EXERCISE OBJECTIVE: Retype all data exactly as given. Pictures should not be retyped.

DATA PROVIDED:
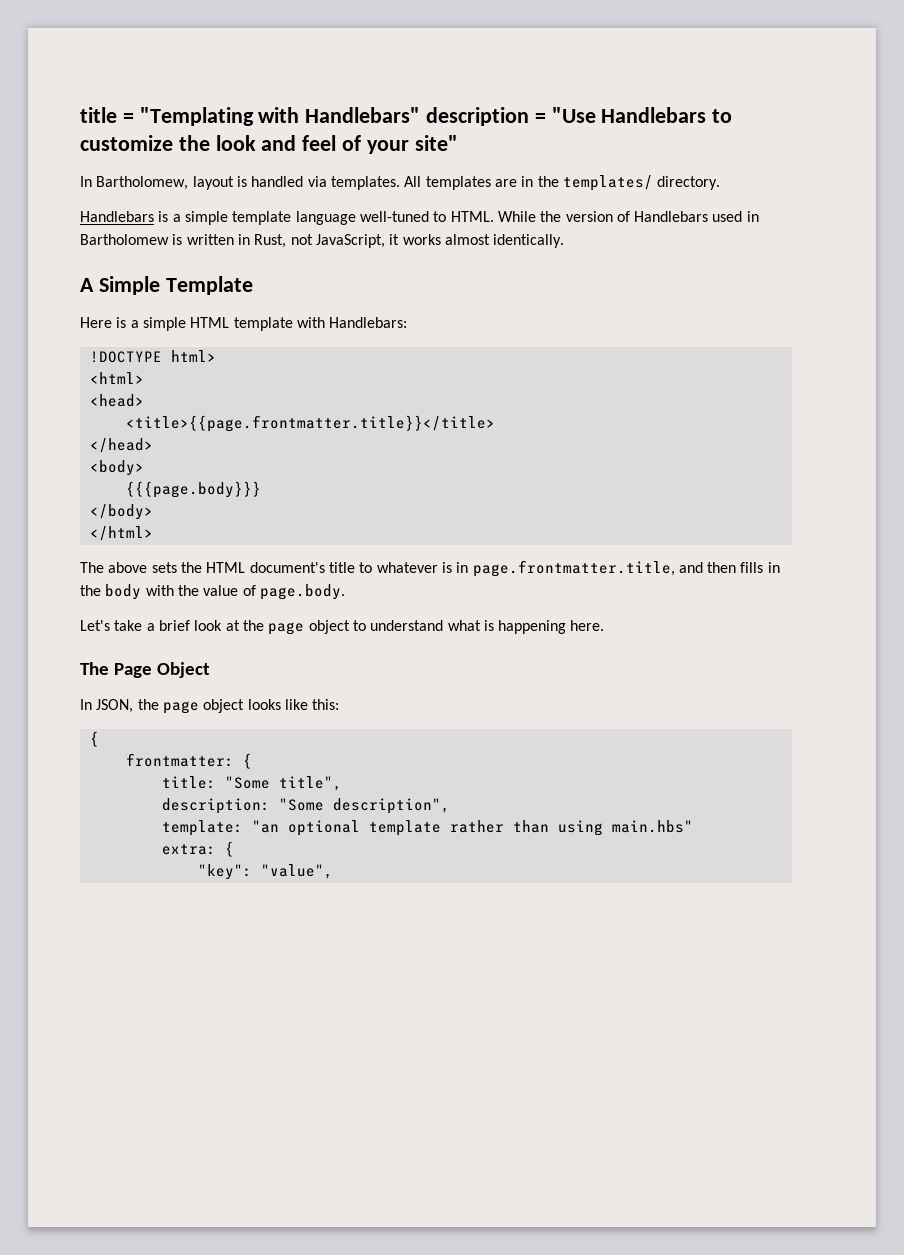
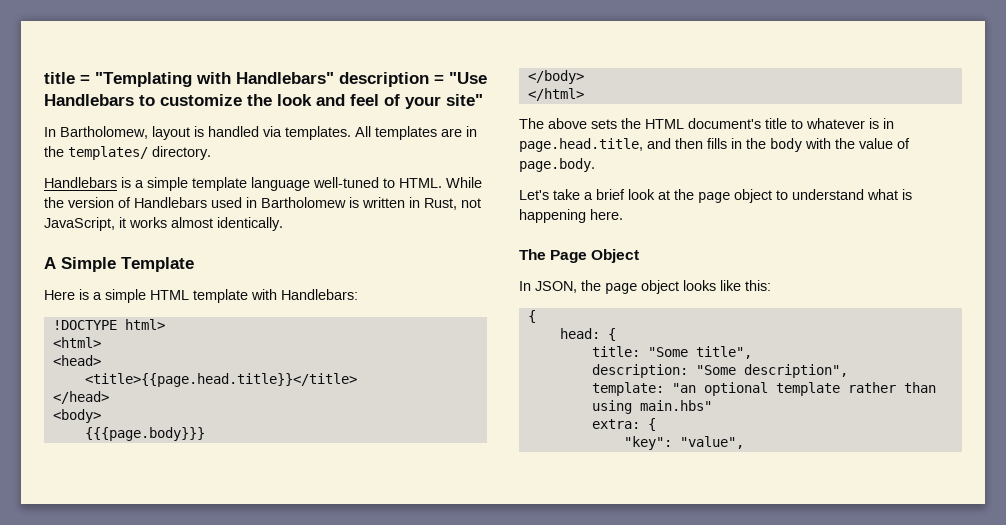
[125,415,495,432] <title>{{page.frontmatter.title}}</title> -> [84,373,357,387] <title>{{page.head.title}}</title>
[472,560,675,577] page.frontmatter.title, -> [519,138,643,152] page.head.title,
[125,753,234,767] frontmatter: -> [559,328,600,339] head:

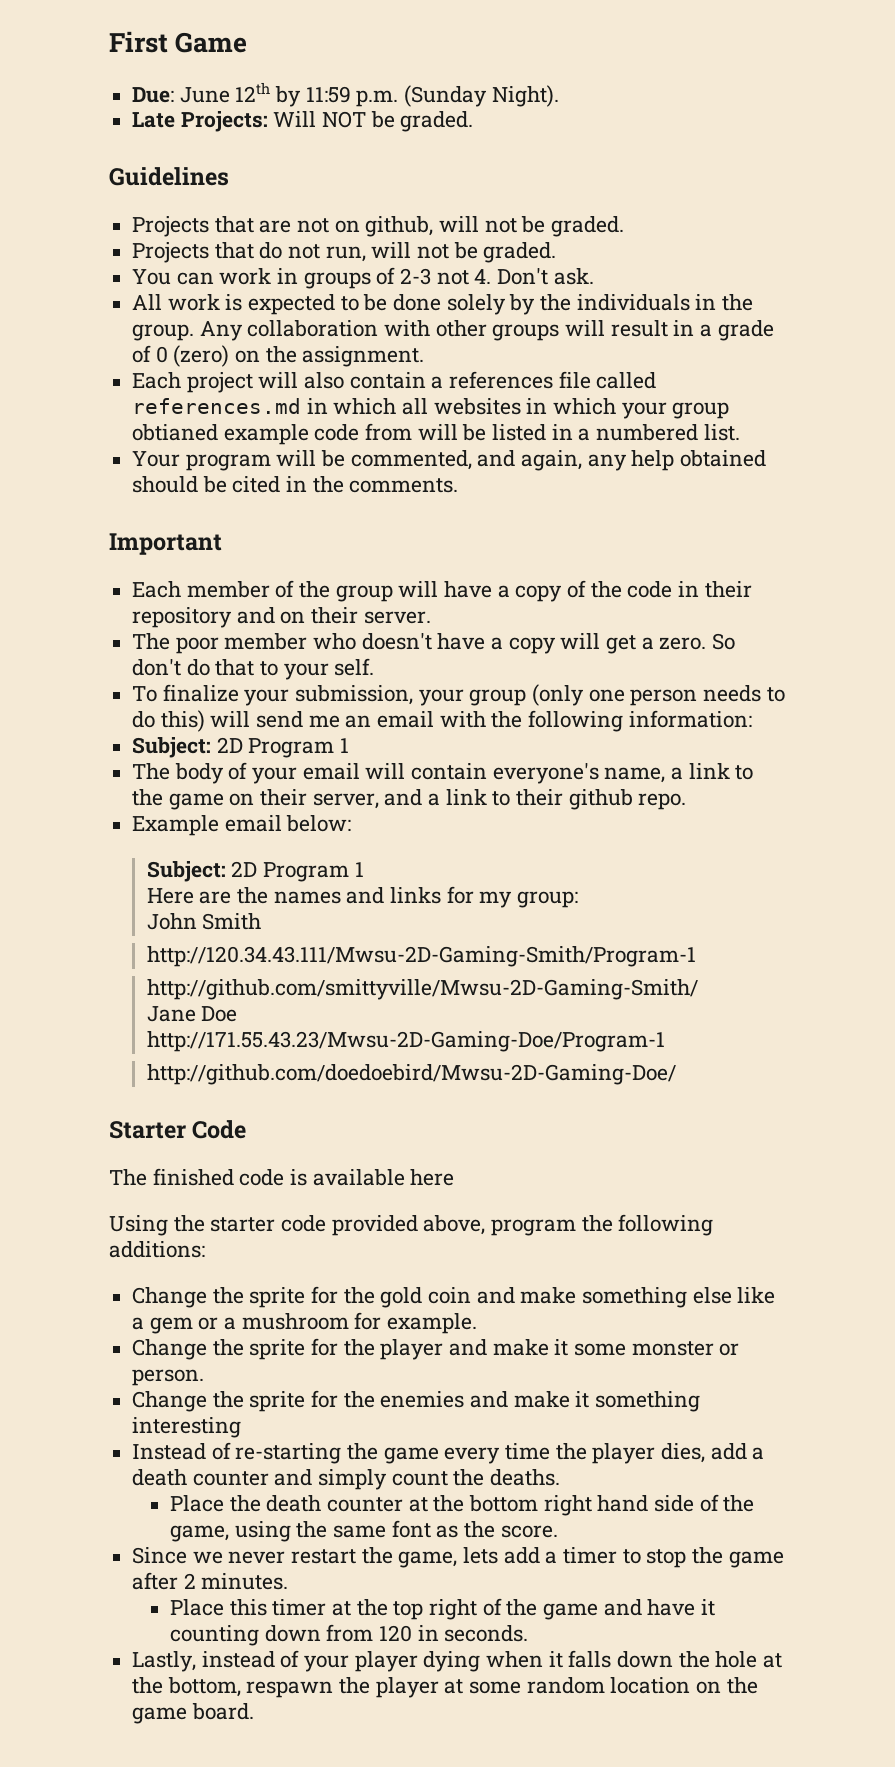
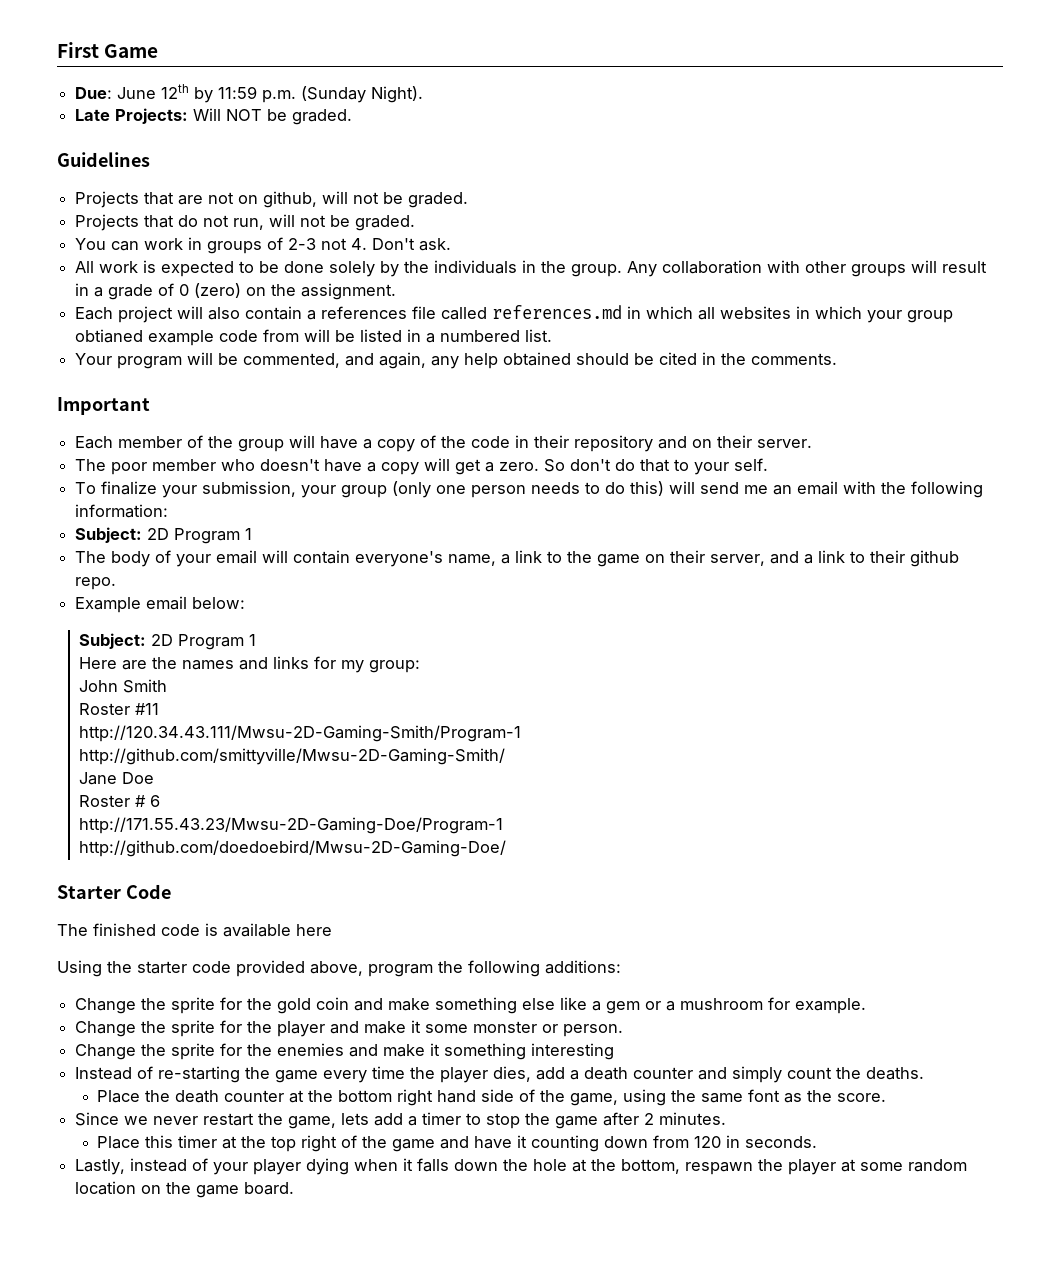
(262, 921) none -> [79,703,160,715] // Roster #11
(238, 1014) none -> [79,795,161,807] // Roster # 6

OUTPUT:
[125,415,495,432] <title>{{page.frontmatter.title}}</title> -> [84,373,357,387] <title>{{page.head.title}}</title>
[472,560,675,577] page.frontmatter.title, -> [519,138,643,152] page.head.title,
[125,753,234,767] frontmatter: -> [559,328,600,339] head:

(262, 921) none -> [79,703,160,715] // Roster #11
(238, 1014) none -> [79,795,161,807] // Roster # 6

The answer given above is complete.